From April 1, 2019, through March 31, 2021, there were 12,069 deliveries at Cedars-Sinai. A total of 684 women had at least one episode of severe hypertension. Of those women, 441 met criteria for and received treatment, with 417 (94.6%) treated in a timely manner.

For those not treated within the 30 minutes, common causes included patient refusal of medication, slight delay in notifying the healthcare provider, or antihypertensive medications temporarily withheld during assessment and treatment of concurrent morbidity. In most cases, delay was minimal and still met the national criteria for treatment.

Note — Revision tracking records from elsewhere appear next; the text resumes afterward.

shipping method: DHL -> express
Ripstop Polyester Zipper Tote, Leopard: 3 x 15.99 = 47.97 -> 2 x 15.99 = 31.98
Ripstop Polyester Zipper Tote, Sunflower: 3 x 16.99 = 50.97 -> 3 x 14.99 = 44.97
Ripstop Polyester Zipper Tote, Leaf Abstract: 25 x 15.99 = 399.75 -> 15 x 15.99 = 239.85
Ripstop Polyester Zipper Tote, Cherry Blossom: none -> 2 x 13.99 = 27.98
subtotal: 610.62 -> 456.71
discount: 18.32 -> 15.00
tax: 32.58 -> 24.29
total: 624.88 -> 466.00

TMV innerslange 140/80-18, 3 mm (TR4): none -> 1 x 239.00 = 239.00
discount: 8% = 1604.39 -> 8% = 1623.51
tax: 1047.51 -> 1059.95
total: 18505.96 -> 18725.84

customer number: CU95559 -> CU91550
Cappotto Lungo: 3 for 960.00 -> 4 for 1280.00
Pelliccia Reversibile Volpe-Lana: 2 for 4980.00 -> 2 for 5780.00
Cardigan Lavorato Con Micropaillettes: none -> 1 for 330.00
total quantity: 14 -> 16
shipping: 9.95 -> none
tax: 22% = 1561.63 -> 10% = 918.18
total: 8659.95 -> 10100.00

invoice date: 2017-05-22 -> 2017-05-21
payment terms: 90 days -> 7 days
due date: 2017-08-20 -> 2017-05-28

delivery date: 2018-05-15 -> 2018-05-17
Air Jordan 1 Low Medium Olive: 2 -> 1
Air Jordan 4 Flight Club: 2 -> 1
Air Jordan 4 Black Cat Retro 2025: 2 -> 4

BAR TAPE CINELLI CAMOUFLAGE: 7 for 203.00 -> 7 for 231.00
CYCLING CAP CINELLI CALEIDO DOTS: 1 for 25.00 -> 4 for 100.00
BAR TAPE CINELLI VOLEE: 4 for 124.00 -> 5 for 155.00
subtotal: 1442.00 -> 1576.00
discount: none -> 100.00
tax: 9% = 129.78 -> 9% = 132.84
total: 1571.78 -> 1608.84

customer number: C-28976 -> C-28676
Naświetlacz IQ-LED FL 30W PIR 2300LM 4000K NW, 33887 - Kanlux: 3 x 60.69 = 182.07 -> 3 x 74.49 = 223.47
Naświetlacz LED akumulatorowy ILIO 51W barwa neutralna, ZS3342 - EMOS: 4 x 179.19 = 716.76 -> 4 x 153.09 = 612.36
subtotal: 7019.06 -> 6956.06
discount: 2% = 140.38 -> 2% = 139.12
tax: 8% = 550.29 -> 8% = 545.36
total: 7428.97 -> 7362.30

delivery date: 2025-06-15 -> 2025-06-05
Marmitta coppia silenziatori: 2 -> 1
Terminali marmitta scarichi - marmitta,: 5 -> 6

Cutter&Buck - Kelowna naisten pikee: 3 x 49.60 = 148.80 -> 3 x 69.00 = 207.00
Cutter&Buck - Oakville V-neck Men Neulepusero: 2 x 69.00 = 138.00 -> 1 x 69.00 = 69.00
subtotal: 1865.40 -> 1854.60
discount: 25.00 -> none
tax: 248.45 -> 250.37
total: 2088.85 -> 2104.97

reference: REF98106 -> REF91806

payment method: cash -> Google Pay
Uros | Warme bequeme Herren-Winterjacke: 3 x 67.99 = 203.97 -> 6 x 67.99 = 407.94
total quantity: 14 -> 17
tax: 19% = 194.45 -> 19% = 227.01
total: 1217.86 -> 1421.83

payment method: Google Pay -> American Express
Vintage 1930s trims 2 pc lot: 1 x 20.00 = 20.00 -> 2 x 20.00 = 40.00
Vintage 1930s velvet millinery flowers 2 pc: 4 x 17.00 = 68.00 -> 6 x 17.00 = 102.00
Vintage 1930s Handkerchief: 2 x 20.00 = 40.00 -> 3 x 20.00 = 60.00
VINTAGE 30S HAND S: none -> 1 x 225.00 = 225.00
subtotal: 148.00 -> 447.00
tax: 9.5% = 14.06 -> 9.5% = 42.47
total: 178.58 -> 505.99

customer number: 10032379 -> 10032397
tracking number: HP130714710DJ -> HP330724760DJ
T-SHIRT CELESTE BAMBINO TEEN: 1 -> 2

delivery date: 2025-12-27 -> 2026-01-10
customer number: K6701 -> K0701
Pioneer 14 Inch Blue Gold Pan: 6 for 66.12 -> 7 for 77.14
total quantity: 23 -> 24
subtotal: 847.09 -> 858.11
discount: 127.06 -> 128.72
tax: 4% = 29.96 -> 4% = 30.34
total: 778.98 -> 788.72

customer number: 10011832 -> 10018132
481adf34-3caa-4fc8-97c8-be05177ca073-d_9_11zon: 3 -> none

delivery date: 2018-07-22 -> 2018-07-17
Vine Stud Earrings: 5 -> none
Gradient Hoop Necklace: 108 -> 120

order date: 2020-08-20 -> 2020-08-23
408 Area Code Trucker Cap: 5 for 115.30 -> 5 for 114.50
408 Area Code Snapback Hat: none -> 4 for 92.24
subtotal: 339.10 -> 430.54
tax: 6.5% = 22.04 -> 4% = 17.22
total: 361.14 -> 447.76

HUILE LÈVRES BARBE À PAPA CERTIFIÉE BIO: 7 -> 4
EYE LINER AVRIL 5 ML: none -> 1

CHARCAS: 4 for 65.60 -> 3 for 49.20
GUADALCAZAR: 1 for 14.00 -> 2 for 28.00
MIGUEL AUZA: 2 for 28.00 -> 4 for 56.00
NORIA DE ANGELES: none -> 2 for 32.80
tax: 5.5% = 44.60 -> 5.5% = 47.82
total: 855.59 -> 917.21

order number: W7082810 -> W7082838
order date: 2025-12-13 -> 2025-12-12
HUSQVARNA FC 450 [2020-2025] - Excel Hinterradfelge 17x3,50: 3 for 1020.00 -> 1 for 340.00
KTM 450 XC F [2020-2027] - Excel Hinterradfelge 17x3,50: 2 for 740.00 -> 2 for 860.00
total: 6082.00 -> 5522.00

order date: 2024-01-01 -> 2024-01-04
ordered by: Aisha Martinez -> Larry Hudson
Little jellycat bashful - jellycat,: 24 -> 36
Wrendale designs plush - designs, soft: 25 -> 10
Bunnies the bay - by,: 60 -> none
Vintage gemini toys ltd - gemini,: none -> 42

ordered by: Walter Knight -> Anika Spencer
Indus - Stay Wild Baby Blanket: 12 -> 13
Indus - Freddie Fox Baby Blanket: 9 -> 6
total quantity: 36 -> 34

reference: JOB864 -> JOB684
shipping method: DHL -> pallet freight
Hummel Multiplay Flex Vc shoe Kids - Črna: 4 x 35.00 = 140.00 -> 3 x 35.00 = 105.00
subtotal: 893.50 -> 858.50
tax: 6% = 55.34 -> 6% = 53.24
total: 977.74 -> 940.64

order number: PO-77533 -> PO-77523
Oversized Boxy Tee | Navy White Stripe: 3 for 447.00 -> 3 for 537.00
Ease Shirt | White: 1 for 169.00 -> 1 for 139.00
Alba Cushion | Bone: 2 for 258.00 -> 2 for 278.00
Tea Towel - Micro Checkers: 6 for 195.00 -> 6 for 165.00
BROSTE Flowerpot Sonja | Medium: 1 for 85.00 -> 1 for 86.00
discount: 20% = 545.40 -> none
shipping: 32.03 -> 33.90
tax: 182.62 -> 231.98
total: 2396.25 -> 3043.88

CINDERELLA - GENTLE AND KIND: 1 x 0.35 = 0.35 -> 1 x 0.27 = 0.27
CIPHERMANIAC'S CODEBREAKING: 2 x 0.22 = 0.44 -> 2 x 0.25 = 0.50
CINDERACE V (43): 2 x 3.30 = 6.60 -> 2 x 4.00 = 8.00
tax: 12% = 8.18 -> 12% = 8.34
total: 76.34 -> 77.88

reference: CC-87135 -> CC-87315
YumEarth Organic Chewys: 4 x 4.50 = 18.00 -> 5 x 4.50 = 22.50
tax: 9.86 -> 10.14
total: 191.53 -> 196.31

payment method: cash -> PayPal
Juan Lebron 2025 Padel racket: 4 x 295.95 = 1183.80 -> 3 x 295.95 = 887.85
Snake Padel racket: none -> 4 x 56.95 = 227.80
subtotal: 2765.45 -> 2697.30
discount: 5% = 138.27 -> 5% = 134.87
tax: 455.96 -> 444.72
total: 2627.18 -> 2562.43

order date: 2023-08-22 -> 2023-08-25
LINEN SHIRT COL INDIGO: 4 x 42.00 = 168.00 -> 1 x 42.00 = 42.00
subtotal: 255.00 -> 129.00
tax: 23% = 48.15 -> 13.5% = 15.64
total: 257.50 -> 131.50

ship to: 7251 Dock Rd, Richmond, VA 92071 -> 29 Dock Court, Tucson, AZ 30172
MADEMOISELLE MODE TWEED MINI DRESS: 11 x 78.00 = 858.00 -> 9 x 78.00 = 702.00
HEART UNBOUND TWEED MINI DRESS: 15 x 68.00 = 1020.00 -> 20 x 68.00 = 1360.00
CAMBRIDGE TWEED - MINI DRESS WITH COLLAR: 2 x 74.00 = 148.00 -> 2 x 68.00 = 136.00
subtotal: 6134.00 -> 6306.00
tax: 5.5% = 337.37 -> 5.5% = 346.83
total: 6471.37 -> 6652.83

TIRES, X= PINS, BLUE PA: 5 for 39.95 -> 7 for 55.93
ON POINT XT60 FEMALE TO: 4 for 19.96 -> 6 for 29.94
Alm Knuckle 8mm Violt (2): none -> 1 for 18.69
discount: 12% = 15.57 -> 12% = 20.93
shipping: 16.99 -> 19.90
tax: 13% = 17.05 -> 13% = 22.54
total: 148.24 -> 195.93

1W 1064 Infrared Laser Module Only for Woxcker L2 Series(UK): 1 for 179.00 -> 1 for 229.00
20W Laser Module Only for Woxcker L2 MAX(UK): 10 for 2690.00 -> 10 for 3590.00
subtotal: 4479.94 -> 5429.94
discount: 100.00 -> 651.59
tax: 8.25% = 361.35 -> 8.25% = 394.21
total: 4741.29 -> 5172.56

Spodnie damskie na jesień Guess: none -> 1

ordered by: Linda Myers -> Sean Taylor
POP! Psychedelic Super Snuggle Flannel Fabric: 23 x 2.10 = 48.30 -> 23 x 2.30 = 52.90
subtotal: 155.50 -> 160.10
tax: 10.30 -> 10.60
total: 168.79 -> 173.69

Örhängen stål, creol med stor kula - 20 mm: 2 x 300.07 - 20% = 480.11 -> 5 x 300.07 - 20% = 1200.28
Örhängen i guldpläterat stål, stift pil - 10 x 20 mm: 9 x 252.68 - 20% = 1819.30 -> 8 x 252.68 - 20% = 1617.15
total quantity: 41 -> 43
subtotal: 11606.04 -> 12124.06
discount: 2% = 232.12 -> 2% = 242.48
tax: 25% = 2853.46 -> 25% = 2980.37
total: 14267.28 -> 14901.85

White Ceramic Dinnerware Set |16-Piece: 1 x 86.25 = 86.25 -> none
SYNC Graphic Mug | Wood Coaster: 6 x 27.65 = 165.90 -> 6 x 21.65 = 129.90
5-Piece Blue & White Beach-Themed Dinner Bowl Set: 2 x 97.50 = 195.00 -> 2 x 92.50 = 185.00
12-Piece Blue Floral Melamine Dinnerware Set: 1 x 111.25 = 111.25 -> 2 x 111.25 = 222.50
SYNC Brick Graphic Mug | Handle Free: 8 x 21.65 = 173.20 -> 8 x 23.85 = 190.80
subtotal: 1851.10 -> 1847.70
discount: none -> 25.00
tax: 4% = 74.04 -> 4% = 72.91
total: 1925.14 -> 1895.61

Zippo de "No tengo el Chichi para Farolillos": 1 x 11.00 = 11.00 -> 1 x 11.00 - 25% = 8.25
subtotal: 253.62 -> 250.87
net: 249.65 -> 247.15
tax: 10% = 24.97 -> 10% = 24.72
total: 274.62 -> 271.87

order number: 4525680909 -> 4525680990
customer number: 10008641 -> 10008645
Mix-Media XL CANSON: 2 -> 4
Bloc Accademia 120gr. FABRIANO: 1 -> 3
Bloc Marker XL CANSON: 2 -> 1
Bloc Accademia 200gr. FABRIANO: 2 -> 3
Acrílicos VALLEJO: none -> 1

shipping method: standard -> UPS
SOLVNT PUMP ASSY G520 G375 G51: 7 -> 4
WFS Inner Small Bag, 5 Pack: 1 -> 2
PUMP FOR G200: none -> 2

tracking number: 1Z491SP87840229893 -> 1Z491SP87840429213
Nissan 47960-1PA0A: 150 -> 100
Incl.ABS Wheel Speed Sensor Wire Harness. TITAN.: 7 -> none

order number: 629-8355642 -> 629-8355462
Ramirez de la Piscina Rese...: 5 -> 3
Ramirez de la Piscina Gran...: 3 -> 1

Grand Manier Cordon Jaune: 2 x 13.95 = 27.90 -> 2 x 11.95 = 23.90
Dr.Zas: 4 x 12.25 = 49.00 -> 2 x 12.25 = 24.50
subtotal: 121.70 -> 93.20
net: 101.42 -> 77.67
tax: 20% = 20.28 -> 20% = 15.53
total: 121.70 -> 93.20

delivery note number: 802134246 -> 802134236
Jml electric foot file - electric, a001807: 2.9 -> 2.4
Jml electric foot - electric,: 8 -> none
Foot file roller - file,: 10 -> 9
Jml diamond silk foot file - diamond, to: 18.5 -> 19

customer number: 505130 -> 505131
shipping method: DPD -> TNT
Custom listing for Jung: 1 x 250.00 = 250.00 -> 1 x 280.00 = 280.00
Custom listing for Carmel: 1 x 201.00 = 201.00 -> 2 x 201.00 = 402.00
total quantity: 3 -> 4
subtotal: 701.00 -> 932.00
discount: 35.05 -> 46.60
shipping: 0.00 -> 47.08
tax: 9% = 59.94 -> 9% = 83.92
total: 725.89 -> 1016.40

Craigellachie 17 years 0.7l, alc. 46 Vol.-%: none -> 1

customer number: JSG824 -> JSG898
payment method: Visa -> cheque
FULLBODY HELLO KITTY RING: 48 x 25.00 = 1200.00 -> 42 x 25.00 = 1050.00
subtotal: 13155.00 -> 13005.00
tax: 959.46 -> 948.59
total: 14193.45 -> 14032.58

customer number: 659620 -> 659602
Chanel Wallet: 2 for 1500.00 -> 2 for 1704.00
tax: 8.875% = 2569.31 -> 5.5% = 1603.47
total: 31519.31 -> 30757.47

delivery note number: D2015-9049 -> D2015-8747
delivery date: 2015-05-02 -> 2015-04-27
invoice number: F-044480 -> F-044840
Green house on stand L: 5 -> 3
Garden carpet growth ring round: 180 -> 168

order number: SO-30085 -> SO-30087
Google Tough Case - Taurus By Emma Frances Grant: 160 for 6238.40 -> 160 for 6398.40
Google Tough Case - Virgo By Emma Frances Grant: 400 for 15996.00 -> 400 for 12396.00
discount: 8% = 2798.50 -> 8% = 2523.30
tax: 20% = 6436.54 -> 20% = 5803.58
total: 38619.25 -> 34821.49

Investigators also found that Black, Asian and Hispanic women were all more likely than white women to experience severe hypertension requiring treatment. However, race and ethnicity in this specific parameter did not play a contributing factor in terms of delays in treatment.

“The fact that Black women were more likely to experience hypertension than white women was not unexpected, and we know that is due to a variety of complex factors,” said Ozimek, who is also an assistant professor of Obstetrics and Gynecology. “But what we saw was timeliness of treatment for severe hypertension didn’t differ between the groups, which is so important.”

Said Sarah Kilpatrick, MD, PhD, chair of the Department of Obstetrics and Gynecology at Cedars-Sinai and senior author of the paper, “The really big point we want to drive home is that we now have this automated program that other institutions can duplicate to be able to audit their own timeliness of treatment of women with severe hypertension and identify ways to improve severe maternal morbidity and mortality within their own systems.”